— Assignment —
From the line with "Spodnie od garnituru: 2" to the line with "total: 3828.78 -> 3179.69", retype every line exactly, including those two, and leave out the rest of the data below.

— Given records —
Segment Open
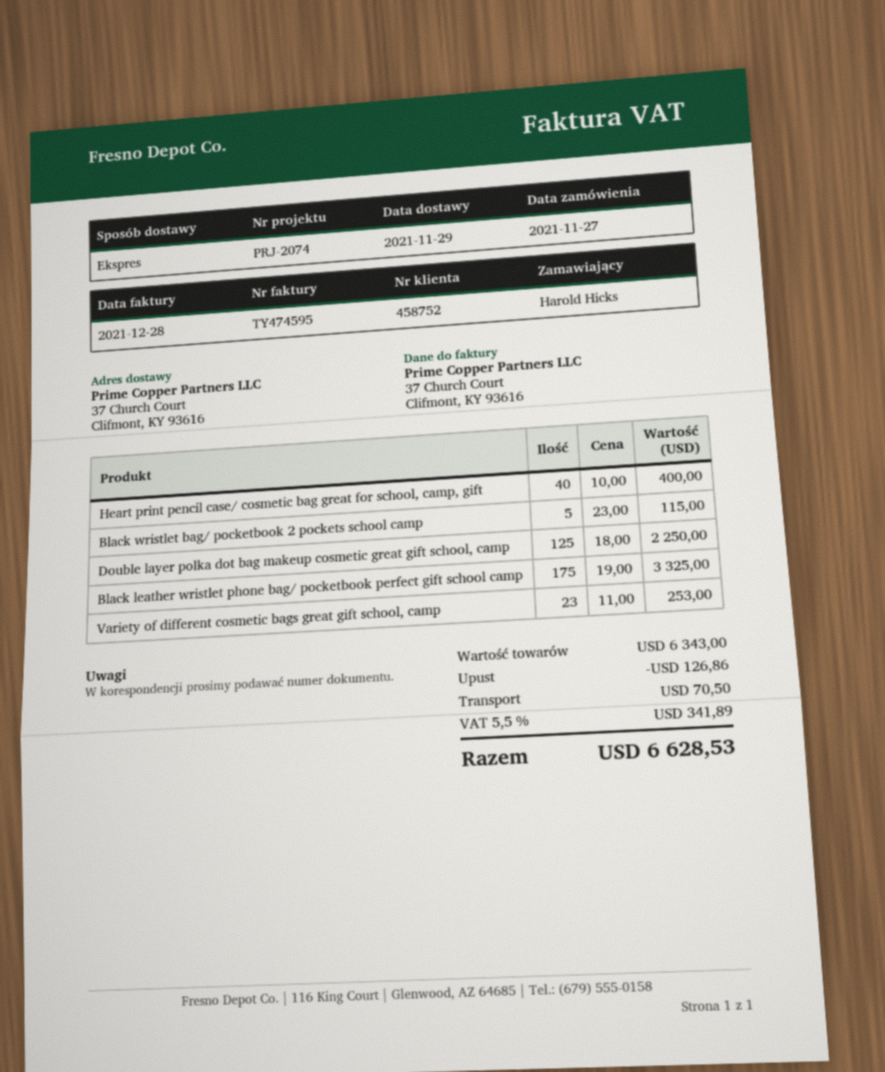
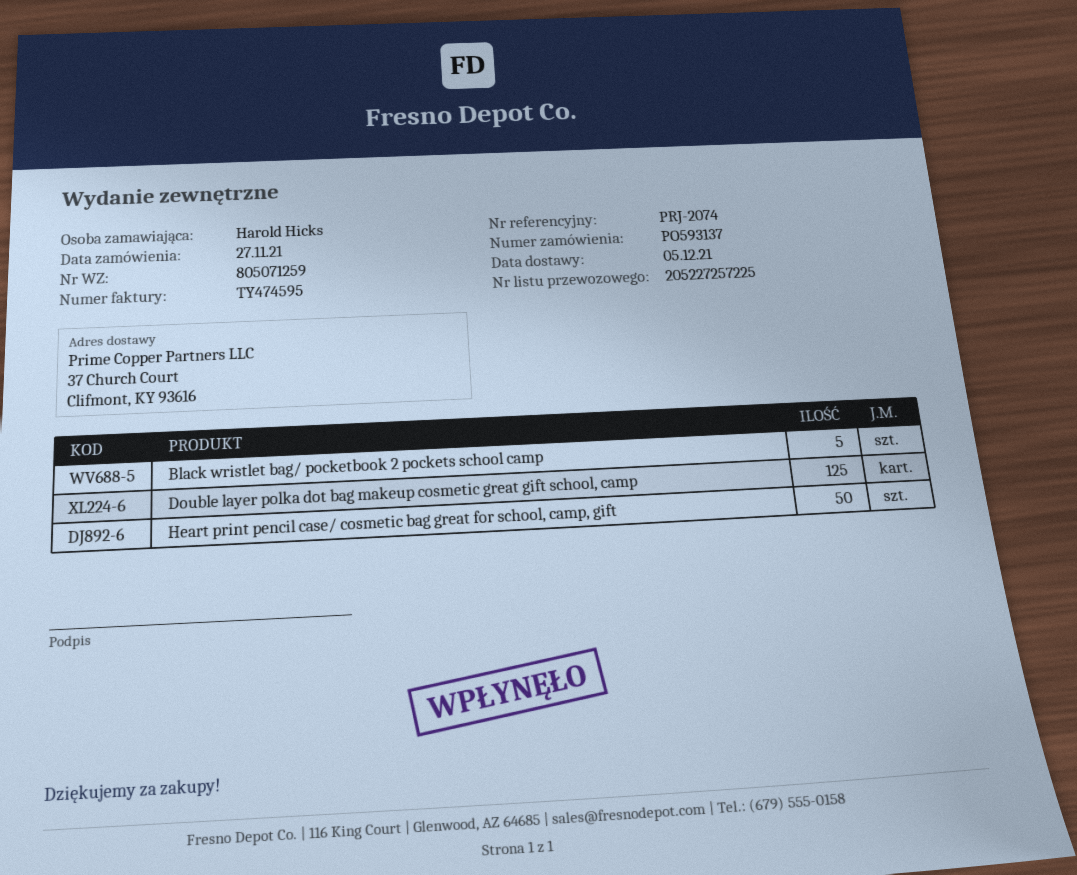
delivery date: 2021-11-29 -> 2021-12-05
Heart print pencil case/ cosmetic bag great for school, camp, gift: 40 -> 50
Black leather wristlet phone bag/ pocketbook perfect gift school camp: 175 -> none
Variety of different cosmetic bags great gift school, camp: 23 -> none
Segment Closed
Segment Open
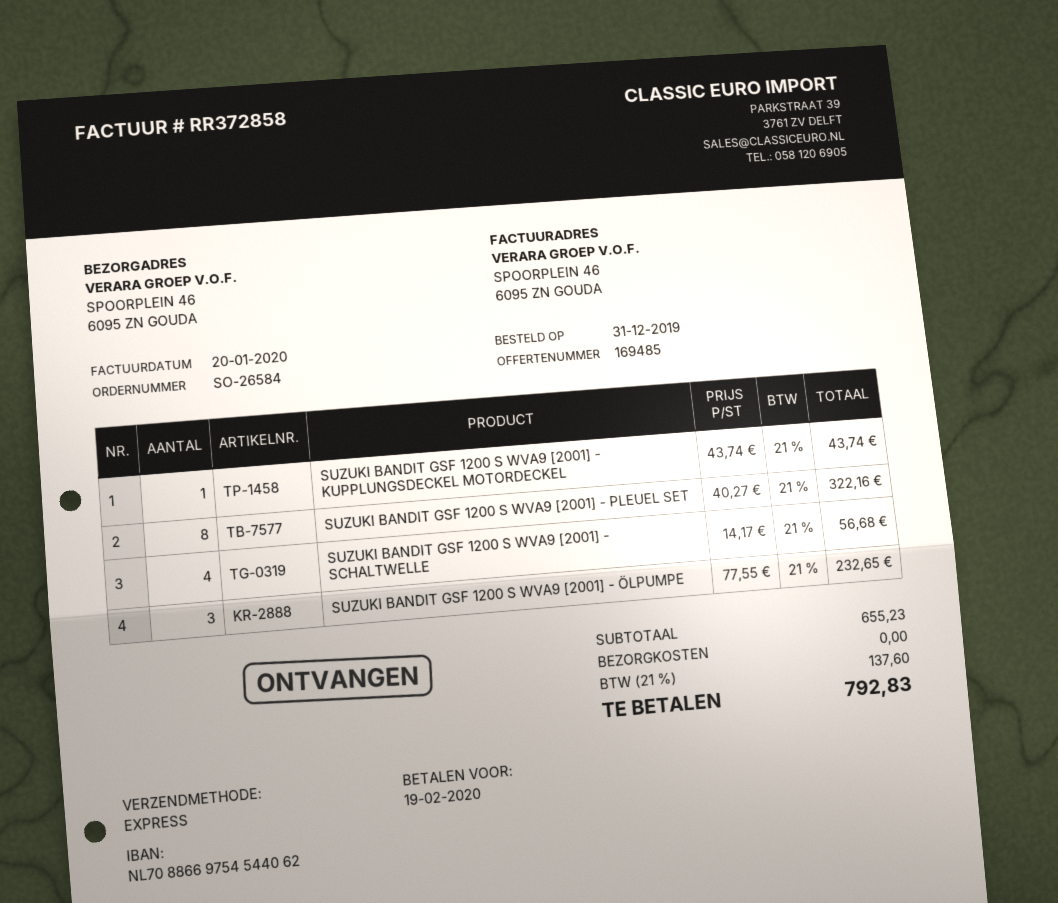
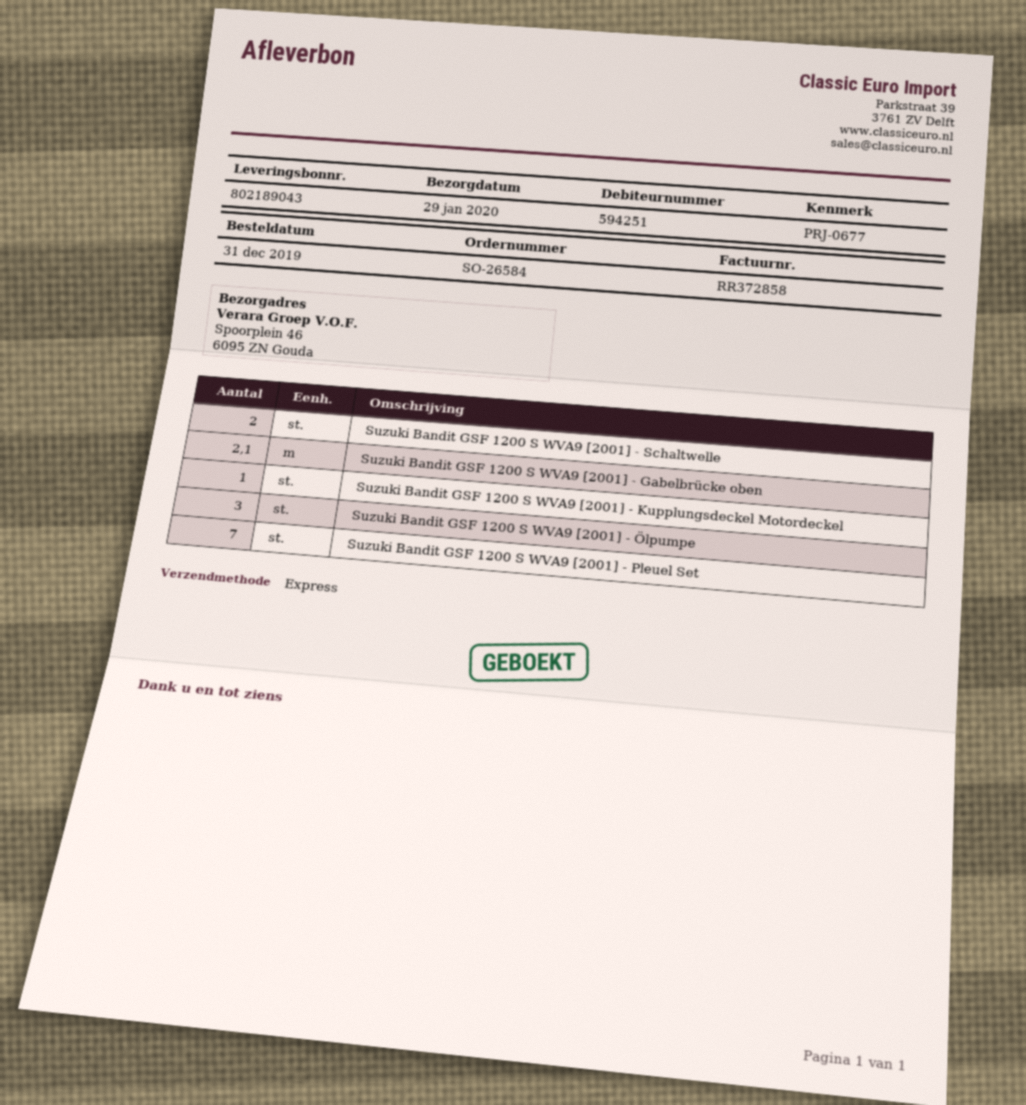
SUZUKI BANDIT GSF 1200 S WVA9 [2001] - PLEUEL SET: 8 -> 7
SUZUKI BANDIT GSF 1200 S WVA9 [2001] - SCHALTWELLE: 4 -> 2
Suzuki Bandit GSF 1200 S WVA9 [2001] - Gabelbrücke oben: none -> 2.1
Segment Closed
Segment Open
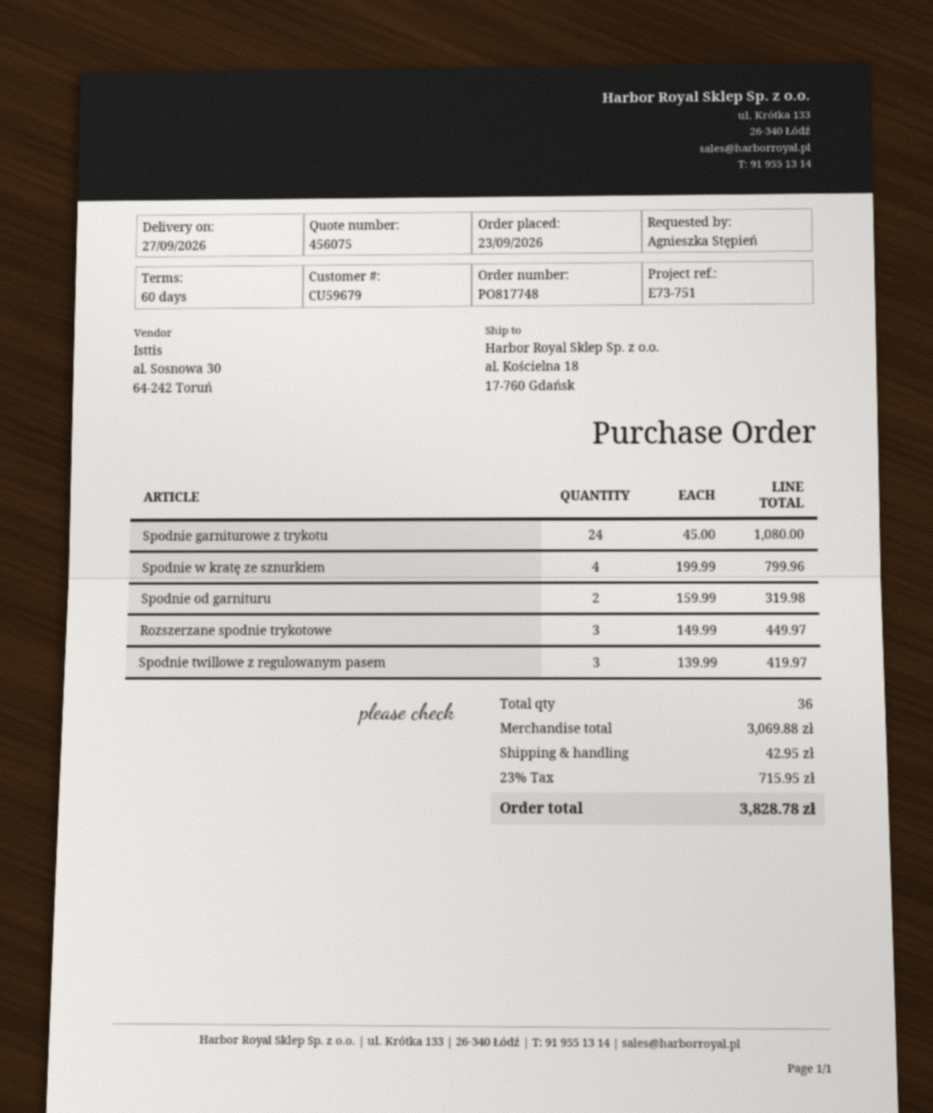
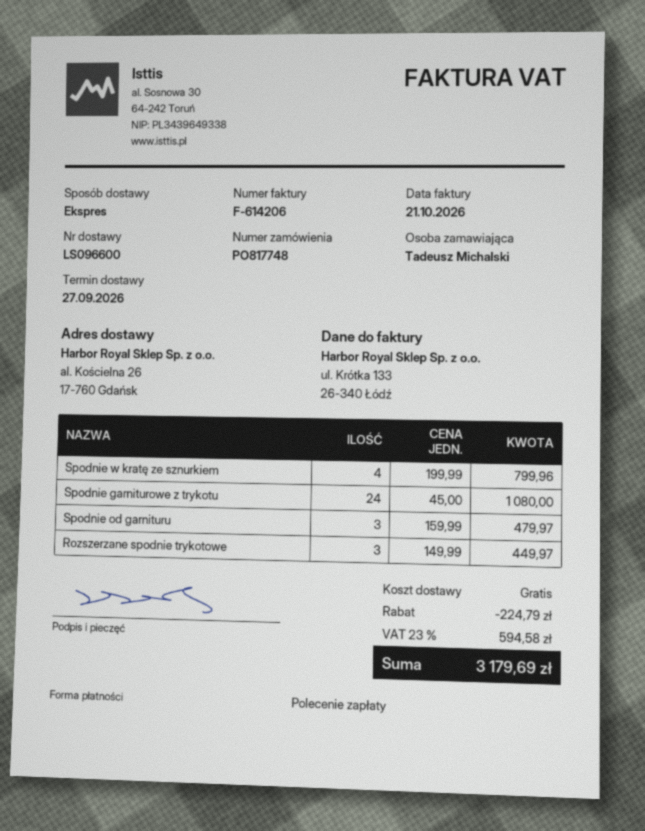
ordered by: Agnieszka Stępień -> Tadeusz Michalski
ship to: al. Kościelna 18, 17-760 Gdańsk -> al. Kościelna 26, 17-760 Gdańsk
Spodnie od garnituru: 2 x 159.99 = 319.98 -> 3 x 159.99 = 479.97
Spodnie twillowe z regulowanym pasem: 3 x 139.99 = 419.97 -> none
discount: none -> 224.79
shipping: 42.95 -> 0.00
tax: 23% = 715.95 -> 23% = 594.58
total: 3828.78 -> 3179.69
Segment Closed
— Written response —
Spodnie od garnituru: 2 x 159.99 = 319.98 -> 3 x 159.99 = 479.97
Spodnie twillowe z regulowanym pasem: 3 x 139.99 = 419.97 -> none
discount: none -> 224.79
shipping: 42.95 -> 0.00
tax: 23% = 715.95 -> 23% = 594.58
total: 3828.78 -> 3179.69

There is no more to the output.